John Gruber's been citing all the critics who said that Apple's raising their
price point on laptops would lead to their collapsing this period; Apple did
better this quarter than they ever have. I'd treat these articles with a grain
of salt.

------
lacker
Apple just doesn't discuss future products until they're finalized and
unveiled at some big event. If Apple is planning a netbook, they will first
make plenty of official statements that there are no netbook plans in the
works, they are not particularly excited about that market segment, and then
suddenly at some conference announce that it is on sale immediately.

------
GHFigs
Yet another attempt by Brian X. Chen to unseat John C. Dvorak from the throne
of technology journalism trolls. This is not news, this is not criticism, this
is baiting for page views.

Last week it was "Steve Jobs Probably Won't Come Back to Apple", before that
he was claiming Apple sued Wired over his hackintosh video (they didn't), etc.

------
jlujan
Even though I typically read HN on my 12" PowerBook.
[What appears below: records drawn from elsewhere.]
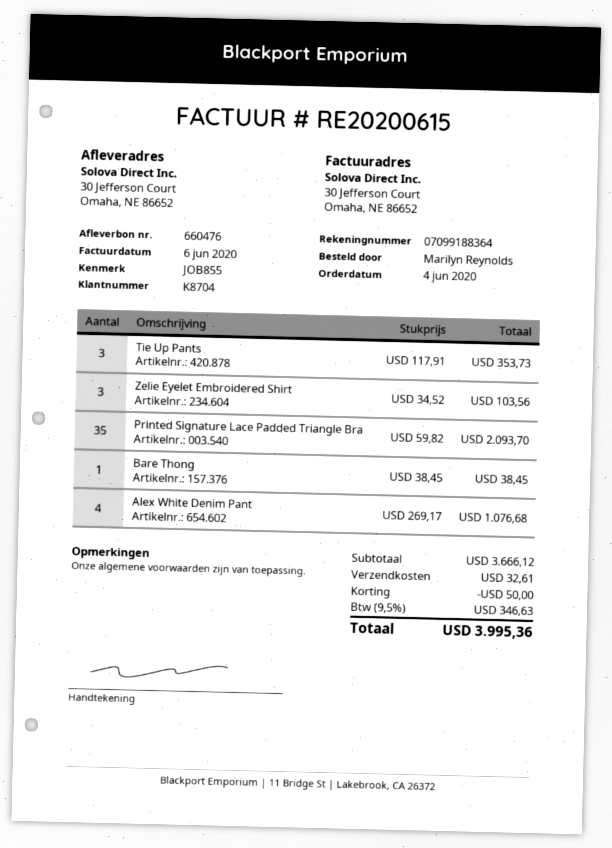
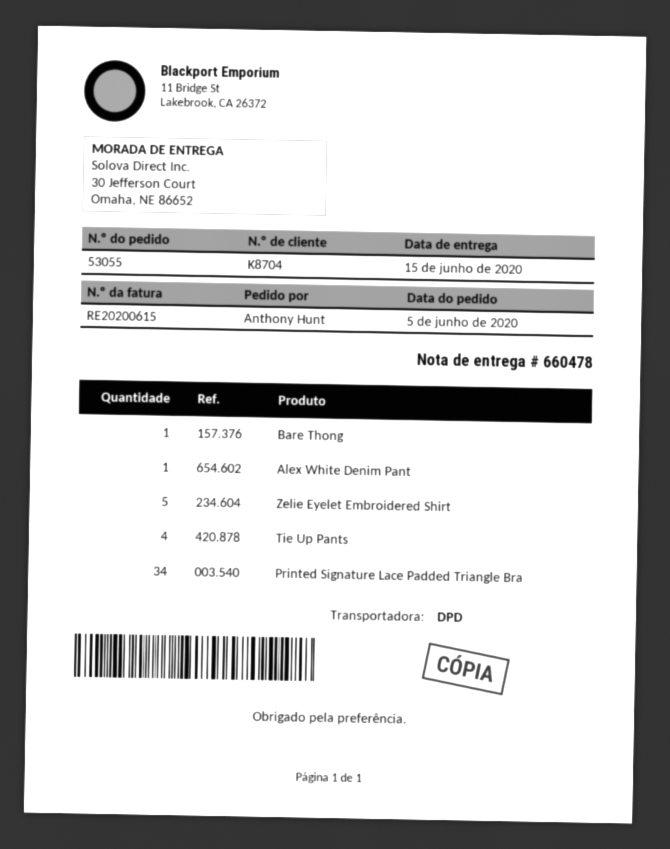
order date: 2020-06-04 -> 2020-06-05
delivery note number: 660476 -> 660478
ordered by: Marilyn Reynolds -> Anthony Hunt
Tie Up Pants: 3 -> 4
Zelie Eyelet Embroidered Shirt: 3 -> 5
Printed Signature Lace Padded Triangle Bra: 35 -> 34
Alex White Denim Pant: 4 -> 1

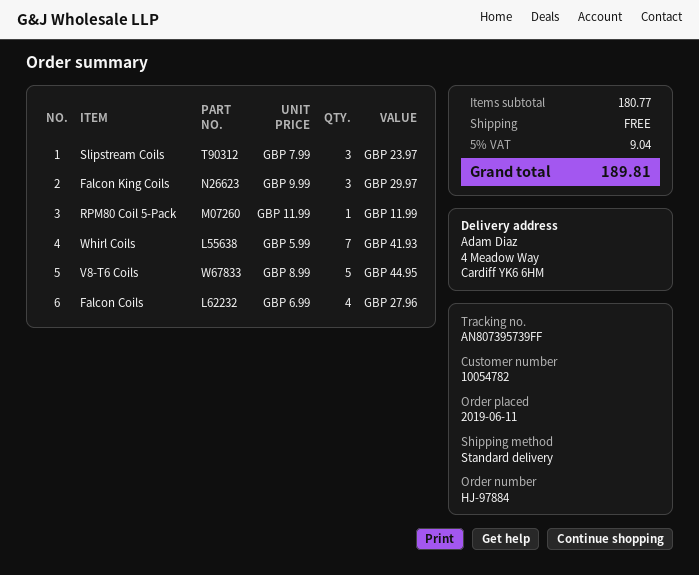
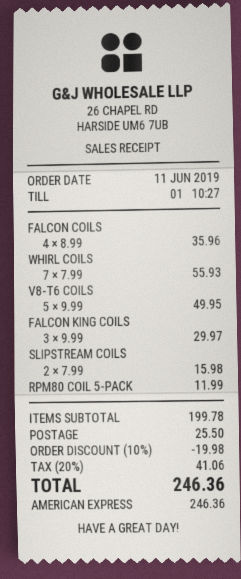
Slipstream Coils: 3 x 7.99 = 23.97 -> 2 x 7.99 = 15.98
Whirl Coils: 7 x 5.99 = 41.93 -> 7 x 7.99 = 55.93
V8-T6 Coils: 5 x 8.99 = 44.95 -> 5 x 9.99 = 49.95
Falcon Coils: 4 x 6.99 = 27.96 -> 4 x 8.99 = 35.96
subtotal: 180.77 -> 199.78
discount: none -> 10% = 19.98
shipping: 0.00 -> 25.50
tax: 5% = 9.04 -> 20% = 41.06
total: 189.81 -> 246.36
I am typing this on my
brand new (today) 15" MBP. I haven't done much on my 12" PowerBook for some
time and use it very much as a "Netbook". If I am not reading the latest
threads on it, I will be reading them on my iPhone. Why exactly does Apple
need a "netbook" when it has the Touch and iPhone? If you want a cheap Apple
"netbook" go buy a used iBook. Or a really expensive Air... now I am just
rambling...

------
zach
I see we're also celebrating the twenty-fifth anniversary of naysayers
insisting that Apple has to do things the way the PC market dictates it
should.

------
tptacek
Where by "oblivious" we appear to mean "not oblivious".

This is a trend.

------
bprater
Apple took how long to make their phone offering? Rushing isn't always ideal.